IN ITS PROMOTIONAL materials, "The Reckoning" is described as a story of redemption. Therefore, I expected at least one of the following to take place: 1) the guilty party would confess his crime before his accusers, 2) he would express his penitence to them, 3) he would ask forgiveness of them, 4) he would attempt to make whatever restitution was possible, or 5) he would submit to justice for his wrongdoing.
Sorry, folks, this is a more "cosmic" tale of redemption -- you know, the kind where an act of goodness counterbalances an earlier act of evil. This is a movie that still believes God is going to weigh the sum total of our actions, good and bad, against each other.
The story is about a priest (Paul Bettany) who is on the run from the law (for what crime exactly is unclear until the end ... or I should say is not spoken until the end, because it's pretty clear) in medieval England. He falls in with a group of traveling actors (led by Willem Dafoe) who arrive at a new a town in time to see the sentencing of a young woman for the charge of murder. The troupe decides to put on a morality play about the case, and in doing so discovers that the woman is innocent. A murder mystery ensues.
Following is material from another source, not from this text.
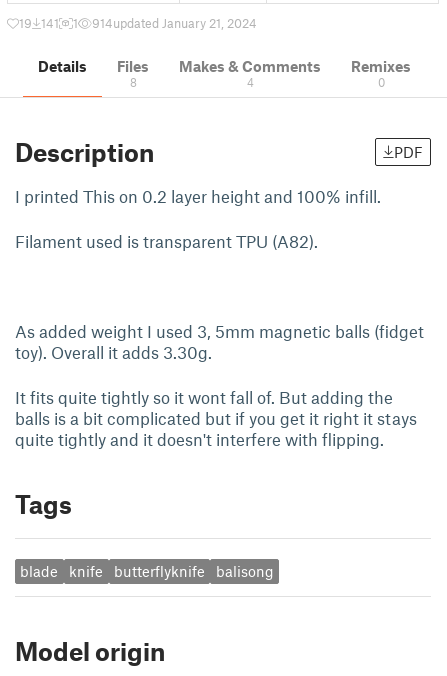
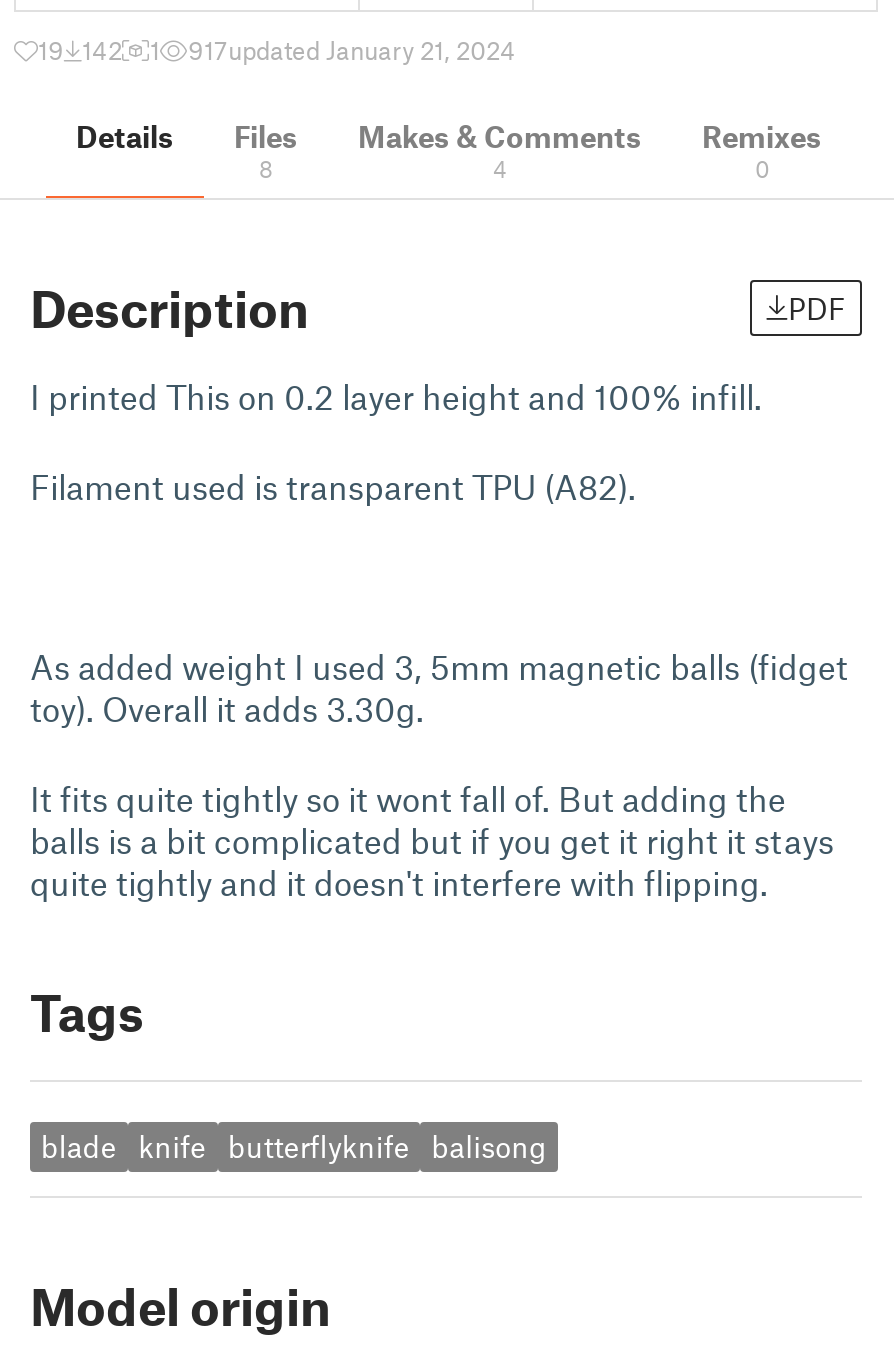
- 19 141
+ 19 142

- 914updated January 21, 2024
+ 917updated January 21, 2024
Everything about this movie screams 21st century. The camerawork and editing, for starters, are flashy and unreal, breaking the feel that you're at all in medieval times. The principle characters are all level-headed, rational thinkers while only the peasants are superstitutious and unscientific. The acting troupe, which has always performed as its plays scenes from the Bible, breaks with convention to put on this new morality play. "I have a feeling someday in the future all plays will be like this," says Dafoe's character, and I couldn't help but chuckle. The priest, who at the beginning is shown preaching an old-school sermon about how God inflicts suffering on us so that we are not tempted to enjoy this earthly life, is somehow transformed by his crime into a nice-guy spiritualist. (I understand the wish that a haughty and prideful person might be brought down to a place of contrition and compassion by a moral stumble -- but at the same time it's hard to swallow the idea that the path to greater openness of the heart is to commit criminal acts.)
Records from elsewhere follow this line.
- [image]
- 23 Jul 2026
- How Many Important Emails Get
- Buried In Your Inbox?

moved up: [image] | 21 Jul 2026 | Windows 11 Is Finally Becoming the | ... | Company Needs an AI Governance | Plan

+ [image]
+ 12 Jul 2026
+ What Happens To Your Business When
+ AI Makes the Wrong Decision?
There's a lot of interesting fodder in the movie, including the role of art in our society: to make us question, to illuminate, to awaken the conscience. There's plenty of moral wrestling about whether or not to abandon the innocent for the sake of one's own neck. It raises the question of whether people in positions of power in the church, the military, and politics should be held to -- or can be held to -- a higher standard of behavior. But in the end it doesn't amount to much. Any movie where inciting mob justice is condoned doesn't have much of a leg to stand on.